Klaudius Harsch (born 23 January 2001) is a German curler from Rastatt, Germany.

Career
Harsch made his first appearance at the World Junior-B Curling Championships in 2018. There, his team of Sixten Totzek, Joshua Sutor, Jan-Luca Häg and Till Wunderlich won the bronze medal game, sending them to the 2018 World Junior Curling Championships. At the championship, the team just missed the playoffs with a 4–5 record after losing their final round robin draw to Canada's Tyler Tardi. Their fifth-place finish earned the team a spot at the 2019 World Junior Curling Championships without having to qualify through the B Championship. They did not have a good performance at the 2019 championship, finishing with a 3–6 round robin record and being relegated to the B Championship for the following season.

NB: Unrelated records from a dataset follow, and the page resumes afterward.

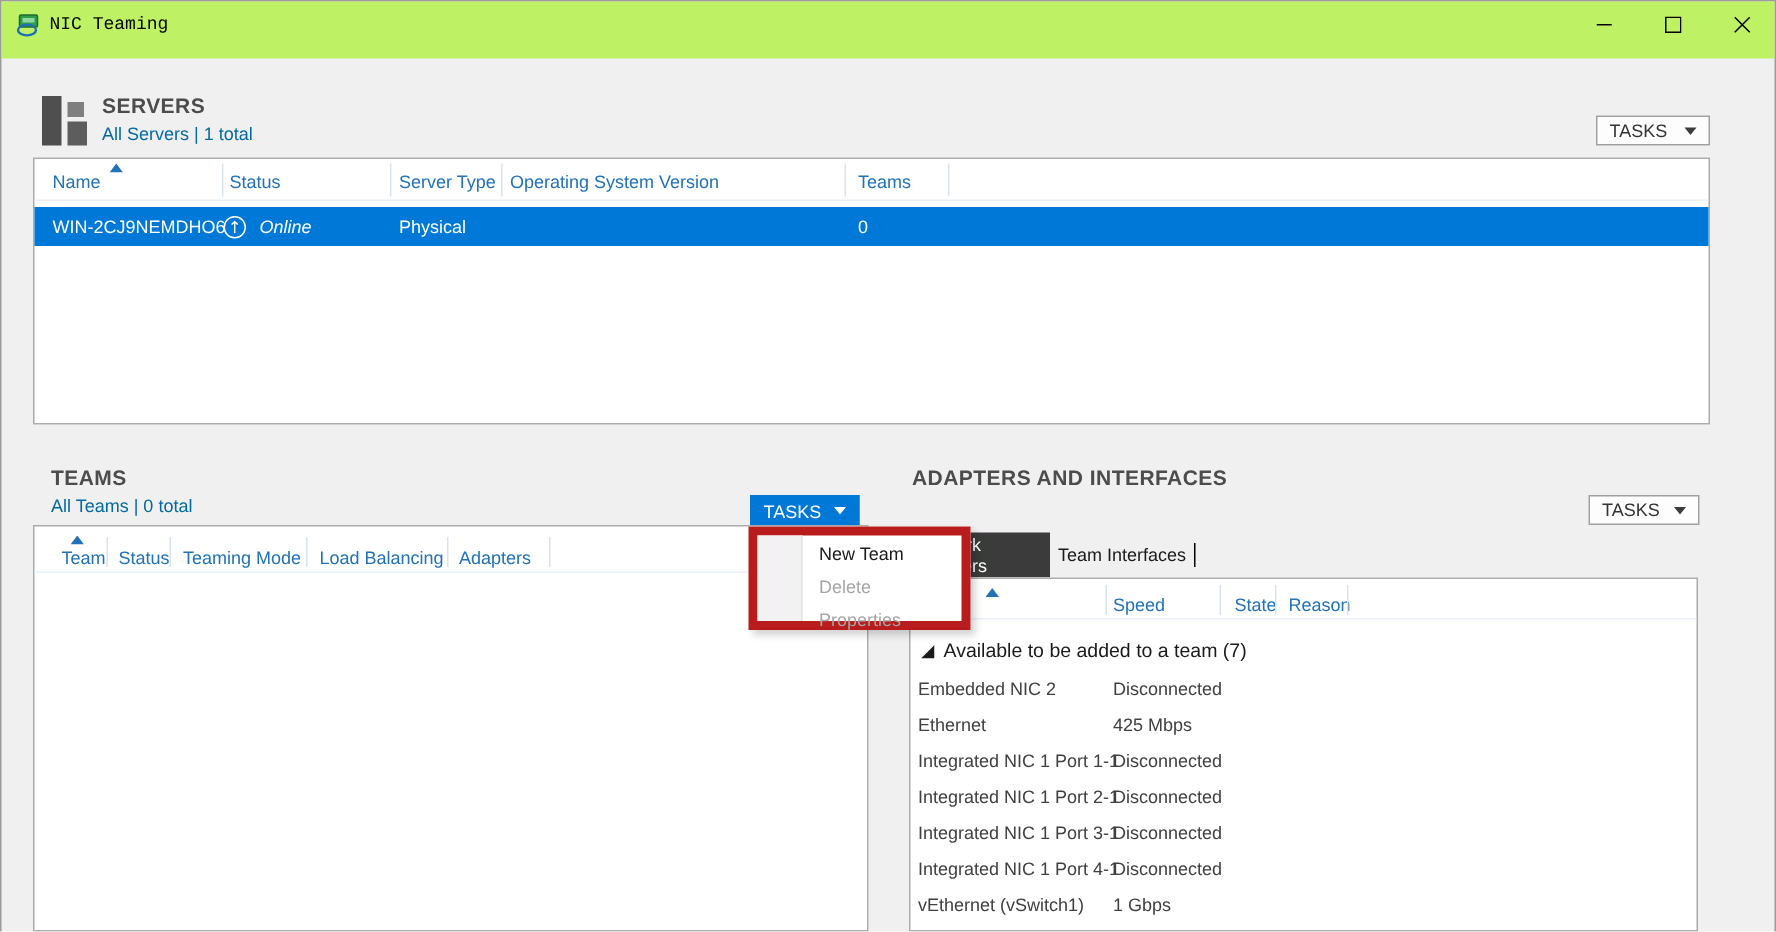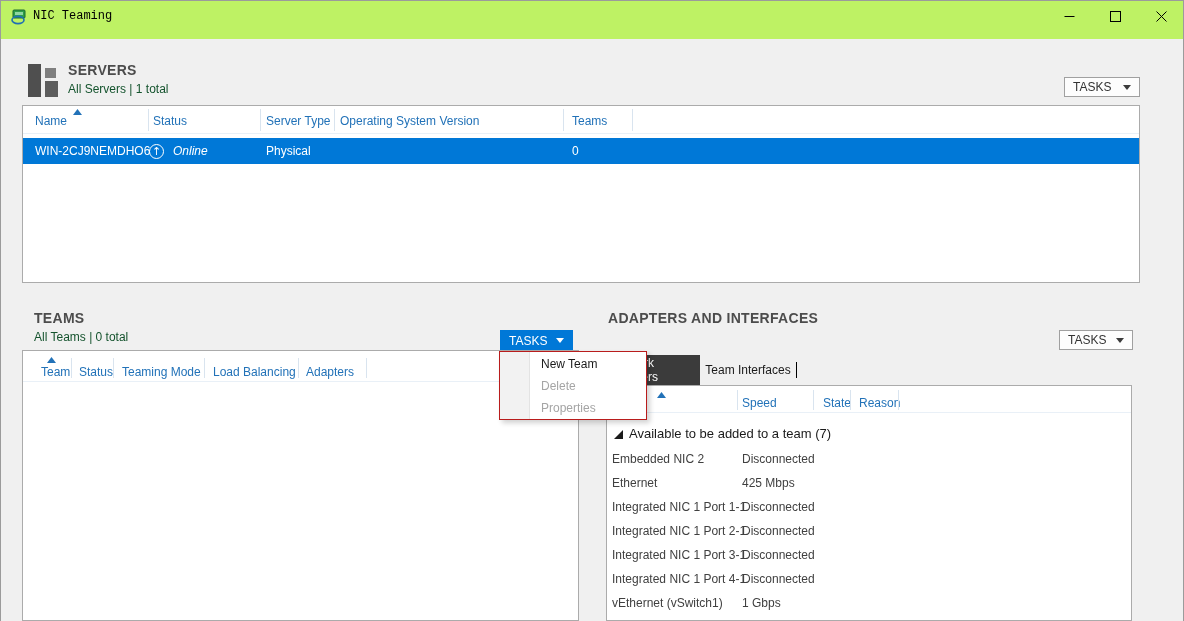--- a/index.html
+++ b/index.html
@@ -10,21 +10,21 @@
 
   
   .titlebar { position:absolute; left:1px; right:1px; top:1px; height:38px; background:#bef264;font-family:Liberation Mono, monospace; }
   .app-icon { position:absolute; left:10px; top:8px; width:17px; height:16px; }
   .title-text { position:absolute; left:32px; top:8px; font-size:12px; color:#000; }
   .win-btn { position:absolute; top:0; width:46px; height:31px; display:flex; align-items:center; justify-content:center; background:transparent; border:none; cursor:default; }
   .win-btn.min { left:1045px; } .win-btn.max { left:1091px; } .win-btn.close { left:1137px; }
 
   
   .sec-title { position:absolute; font-size:14px; font-weight:bold; color:#4c4c4c; letter-spacing:.3px; }
-  .sec-sub   { position:absolute; font-size:12px; color:#14532d; }
+  .sec-sub   { position:absolute; font-size:12px; color:#0369a1; }
   .servers-glyph { position:absolute; left:28px; top:64px; width:34px; height:33px; }
   .servers-glyph .b1 { position:absolute; left:0; top:0; width:13px; height:33px; background:#4f4f4f; }
   .servers-glyph .b2 { position:absolute; left:17px; top:4px; width:11px; height:10px; background:#7f7f7f; }
   .servers-glyph .b3 { position:absolute; left:17px; top:17px; width:13px; height:16px; background:#5d5d5d; }
 
   
   .tasks-btn { position:absolute; width:76px; height:20px; background:#fdfdfd; border:1px solid #a0a0a0;
                font-size:12px; color:#333; display:flex; align-items:center; justify-content:space-between;
                padding:0 8px; cursor:default; }
   .tasks-btn.blue { background:#0078d7; border:1px solid #0078d7; color:#fff; width:73px; height:21px; }
@@ -44,21 +44,21 @@
   .server-row span { position:absolute; top:6px; white-space:nowrap; }
   .status-icon { position:absolute; left:126px; top:5px; width:15px; height:15px; border:1px solid #fff;
                  border-radius:50%; color:#fff; font-size:11px; line-height:14px; text-align:center;
                  font-family:"DejaVu Sans", sans-serif; }
 
   
   .teams-table { left:22px; top:350px; width:557px; height:271px; }
 
   
   .tasks-menu { position:absolute; left:499px; top:351px; width:148px; height:69px; background:#fff;
-                border:1px solid #b91c1c; z-index:60; box-shadow:3px 3px 5px rgba(0,0,0,.18); }
+                border:6px solid #b91c1c; z-index:60; box-shadow:3px 3px 5px rgba(0,0,0,.18); }
   .menu-gutter { position:absolute; left:0; top:0; bottom:0; width:30px; background:#f2f2f2; border-right:1px solid #e3e3e3; }
   .menu-item { position:absolute; left:31px; right:1px; height:22px; font-size:12px; color:#1a1a1a;
                padding-left:10px; line-height:22px; cursor:default; }
   .menu-item.disabled { color:#a5a5a5; }
 
   
   .adapters-panel { position:absolute; left:606px; top:355px; width:526px; height:266px; }
   .tabstrip { position:absolute; left:0; top:0; right:0; height:30px; background:#f0f0f0; }
   .tab { position:absolute; top:0; height:30px; display:flex; align-items:center; justify-content:center;
          font-size:12px; color:#1a1a1a; cursor:default; }

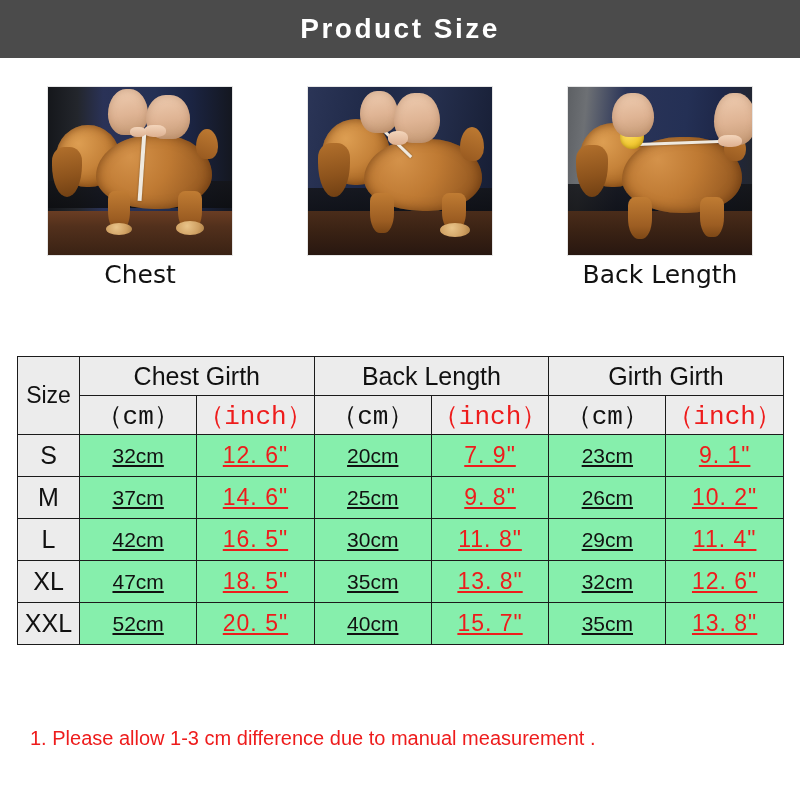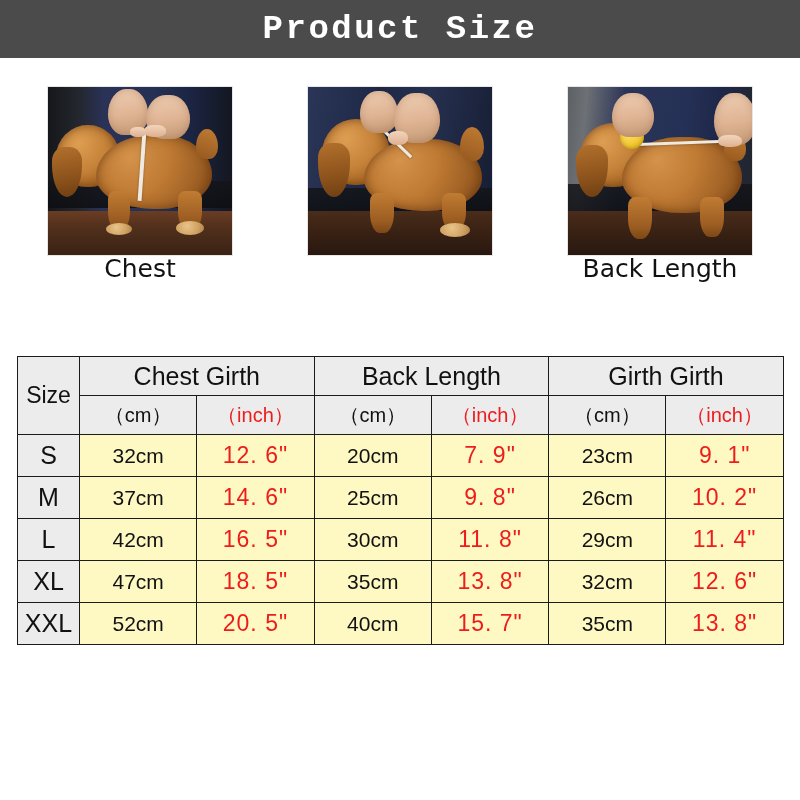--- a/index.html
+++ b/index.html
@@ -23,24 +23,24 @@
     top: 0;
     width: 800px;
     height: 58px;
     background: #4b4b4b;
     display: flex;
     align-items: center;
     justify-content: center;
   }
   .banner-title {
     color: #ffffff;
-    font-size: 34px;
+    font-size: 28px;
     font-weight: bold;
     letter-spacing: 2.5px;
-    font-family: Liberation Mono, monospace;
+    font-family: Liberation Sans, sans-serif;
   }
 
   
   .photo-strip {
     position: absolute;
     left: 47px;
     top: 86px;
     width: 706px;
     height: 170px;
     display: flex;
@@ -147,21 +147,21 @@
   .tape-case {
     position: absolute;
     border-radius: 50%;
     background: radial-gradient(circle at 35% 30%, #ffe36a 0%, #f2c934 55%, #cfa315 100%);
     box-shadow: inset 0 0 4px rgba(120,90,0,.5);
   }
 
   .caption-row {
     position: absolute;
     left: 47px;
-    top: 252px;
+    top: 258px;
     width: 706px;
     height: 36px;
     display: flex;
     justify-content: space-between;
   }
   .caption {
     width: 186px;
     text-align: center;
     font-size: 25px;
     font-family: "DejaVu Sans", sans-serif;
@@ -199,42 +199,44 @@
   }
   th.head-size {
     font-size: 23px;
     height: 76px;
   }
   th.head-group {
     font-size: 25px;
     height: 38px;
   }
   th.head-unit {
-    font-size: 20px;
+    font-size: 26px;
     height: 38px;
+    font-family: Liberation Mono, monospace;
   }
   th.head-unit.inch, td.val-inch {
     color: #ee1c1c;
   }
   td.cell-size {
     background: #ececec;
     font-size: 25px;
     height: 41px;
   }
   td.val-cm {
     font-size: 21px;
     color: #111;
   }
   td.val-inch {
     font-size: 23px;
     letter-spacing: 1px;
   }
   td.val-cm, td.val-inch {
     height: 41px;
-    background: #fef9c3;
+    background: #86efac;
+    text-decoration: underline;
   }
 
   
   .notes {
     position: absolute;
     left: 30px;
     top: 718px;
     width: 740px;
     color: #ee1c1c;
   }
@@ -398,13 +400,14 @@
         <td class="val-cm">40cm</td>
         <td class="val-inch">15. 7"</td>
         <td class="val-cm">35cm</td>
         <td class="val-inch">13. 8"</td>
       </tr>
     </tbody>
   </table>
 </div>
 
 <div class="notes">
+  <div class="note-line">1. Please allow 1-3 cm difference due to manual measurement .</div>
 </div>
 
 </body></html>

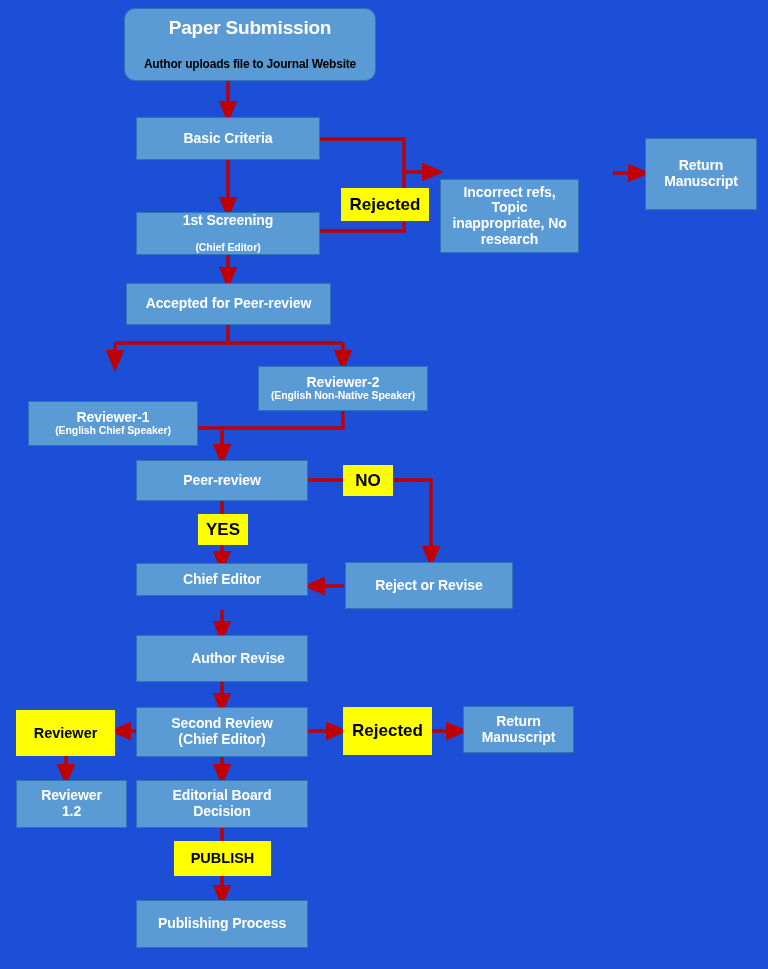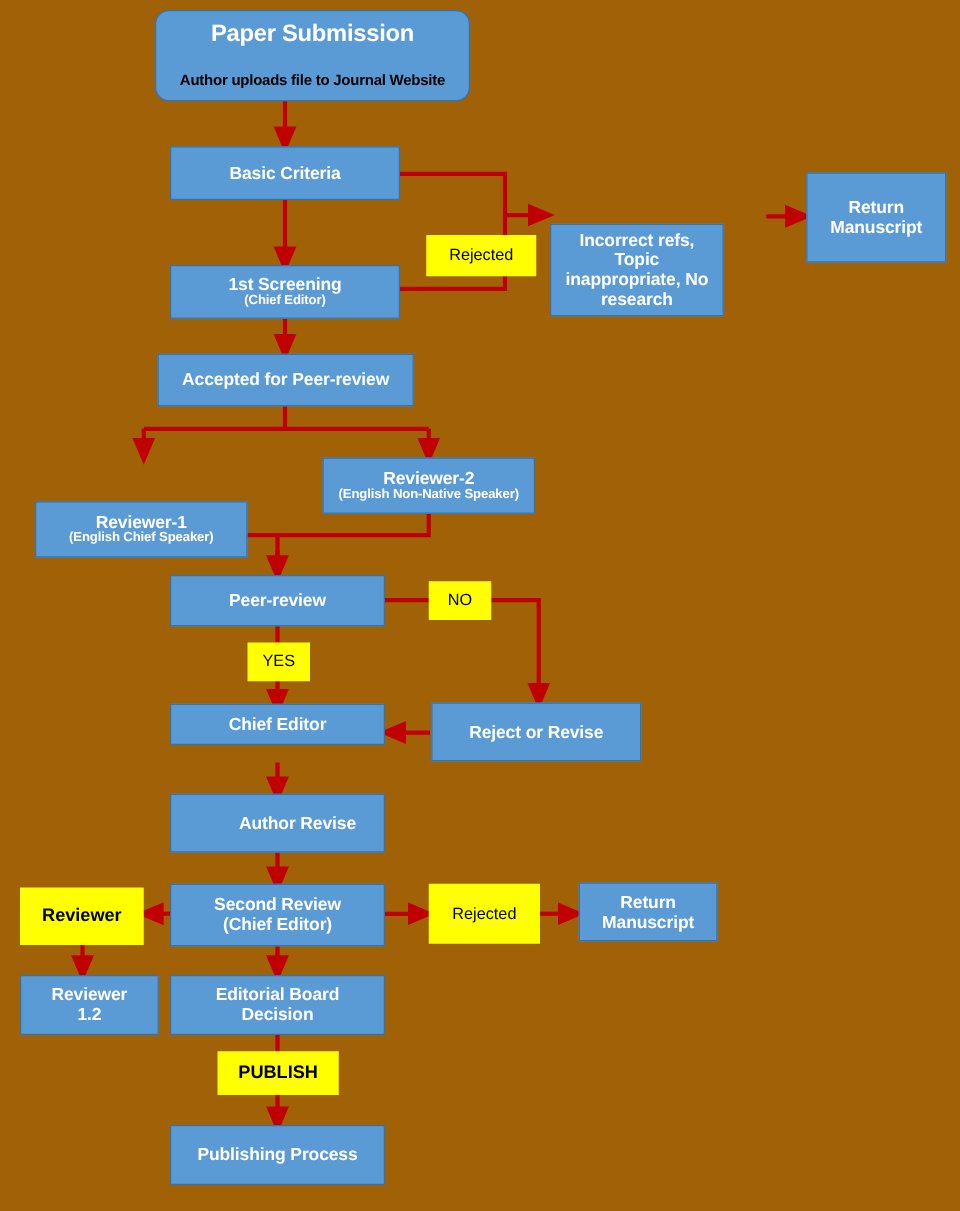--- a/index.html
+++ b/index.html
@@ -7,21 +7,21 @@
     padding: 0;
     background: #ffffff;
   }
   body {
     font-family: "Liberation Sans", sans-serif;
   }
   #canvas {
     position: relative;
     width: 768px;
     height: 969px;
-    background: #a16207;
+    background: #1d4ed8;
     overflow: hidden;
   }
   .node {
     position: absolute;
     box-sizing: border-box;
     display: flex;
     flex-direction: column;
     align-items: center;
     justify-content: center;
     text-align: center;
@@ -57,22 +57,22 @@
     color: #ffffff;
     letter-spacing: -0.2px;
   }
   .t-hero-sub {
     font-weight: bold;
     font-size: 12px;
     color: #000000;
     letter-spacing: -0.2px;
   }
   .t-tag {
-    font-weight: normal;
-    font-size: 13px;
+    font-weight: bold;
+    font-size: 17px;
     color: #000000;
   }
   .t-tag-lg {
     font-weight: bold;
     font-size: 14.5px;
     color: #000000;
   }
   svg.edges {
     position: absolute;
     left: 0;
@@ -146,21 +146,21 @@
 
   <div class="node blue rounded" style="left:124px; top:8px; width:252px; height:73px;">
     <div class="t-hero">Paper Submission</div>
     <div class="t-hero-sub" style="margin-top:20px;">Author uploads file to Journal Website</div>
   </div>
 
   <div class="node blue" style="left:136px; top:117px; width:184px; height:43px;">
     <div class="t-main">Basic Criteria</div>
   </div>
 
-  <div class="node blue" style="left:136px; top:212px; width:184px; height:43px;">
+  <div class="node blue" style="left:136px; top:212px; width:184px; height:43px;justify-content:space-between;">
     <div class="t-main">1st Screening</div>
     <div class="t-sub">(Chief Editor)</div>
   </div>
 
   <div class="node yellow" style="left:341px; top:188px; width:88px; height:33px;">
     <div class="t-tag">Rejected</div>
   </div>
 
   <div class="node blue" style="left:440px; top:137px; width:139px; height:74px; padding:0 8px;margin-top:42px;">
     <div class="t-main">Incorrect refs, Topic inappropriate, No research</div>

They would, however, qualify again through the 2019 World Junior-B Curling Championships in December 2019 to secure a spot at the 2020 World Junior Curling Championships. There, Harsch and his German rink would have their best finish to date, qualifying for the playoffs for the first time with a 6–3 record. They then lost to Canada's Jacques Gauthier in the semifinal 7–4 and Scotland's James Craik in the bronze medal game 6–5, settling for fourth place.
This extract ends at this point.